The National Institutes of Health defines the human microbiome as “the collection of all the microorganisms living in association with the human body,” and there are about 100 trillion bacteria—good and bad—living in your gut. Many people use supplements, such as probiotics, to help maintain good gut health.
Jain began looking at probiotics back in 2014, trying to find a solution for his son who, at the time, was experiencing gastrointestinal issues.
“I didn’t realize how many people had this same issue,” he said. “About 70 million people suffer from this each year. Many have gone to their doctors and are using medication or probiotics, but are still having symptoms.”

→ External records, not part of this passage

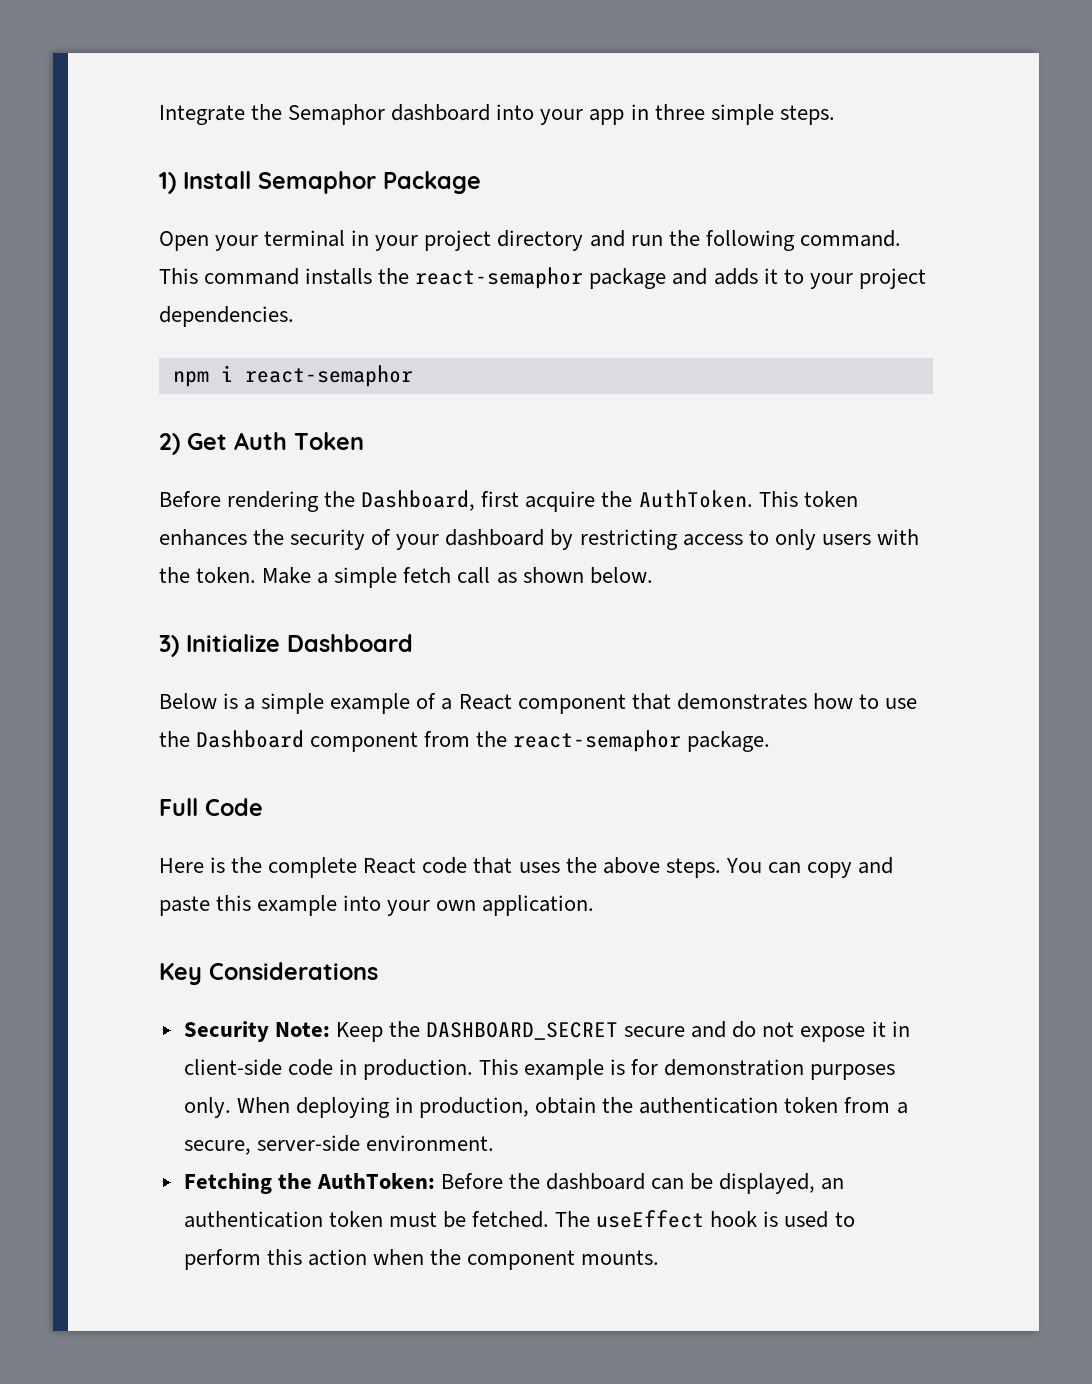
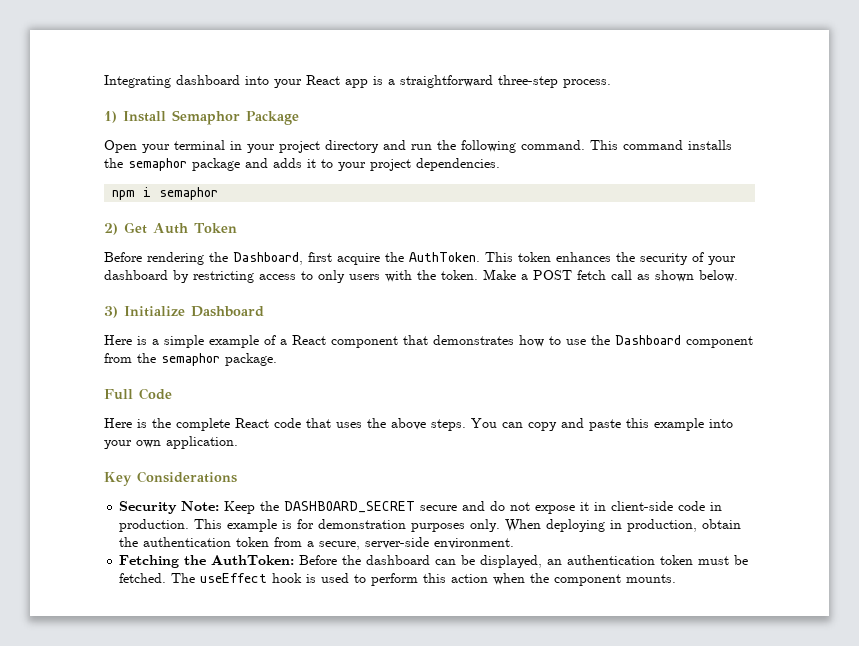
- Integrate the Semaphor dashboard into your app in three simple steps.
+ Integrating dashboard into your React app is a straightforward three-step process.
- This command installs the react-semaphor package and adds it to your project dependencies.
+ This command installs the semaphor package and adds it to your project dependencies.
- npm i react-semaphor
+ npm i semaphor
- Make a simple fetch call as shown below.
+ Make a POST fetch call as shown below.
- Below is a simple example of a React component that demonstrates how to use the Dashboard component from the react-semaphor package.
+ Here is a simple example of a React component that demonstrates how to use the Dashboard component from the semaphor package.

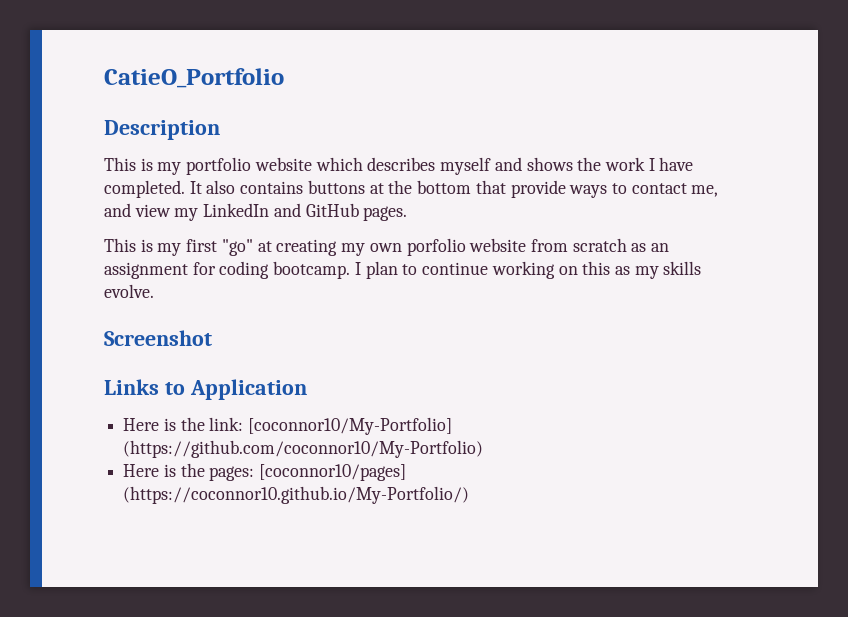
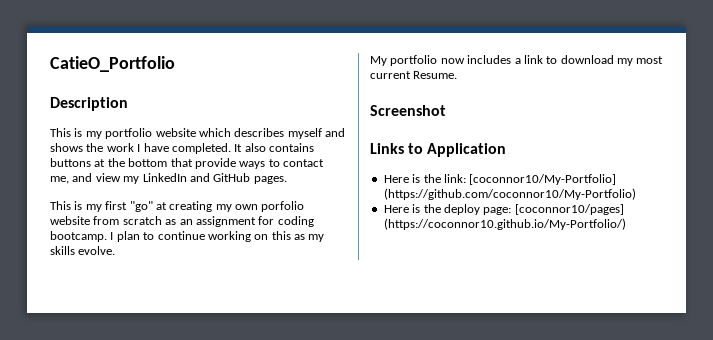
+ My portfolio now includes a link to download my most current Resume.
- Here is the pages: [coconnor10/pages] (https://coconnor10.github.io/My-Portfolio/)
+ Here is the deploy page: [coconnor10/pages] (https://coconnor10.github.io/My-Portfolio/)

Sun Genomics, founded in 2016, was the first to market with personalized probiotic solutions based on whole-genome sequencing diagnostics, Jain said. Around the same time, startups with similar offerings arrived on the scene as well, but at different success levels. Bellevue, Washington-based Viome has since raised a total of $45.5 million in venture-backed funds while Sunnyvale, California-based Thryve has raised $1.4 million.
With plans to go after the global human microbiome market, which is estimated to reach $1.7 billion by 2027, Sun Genomics will use this new round of funding to support its growth in the custom probiotics market, scale delivery across the U.S., enter international markets, and propel the publication of its studies in partnership with leading academic institutions.
Sun Genomics has already added four new people over the past month and Jain said he expects to bring on two more hires this year, including a vice president of growth. He also plans to grow headcount by 25 percent next year as well.
“We used to be a small food brand, but we are scaling operations, building a community around what we are doing, and we now have a chance to push out our products more broadly,” Jain said. “Before, we focused on the testing, but this new funding will help us gain awareness about what we are doing.”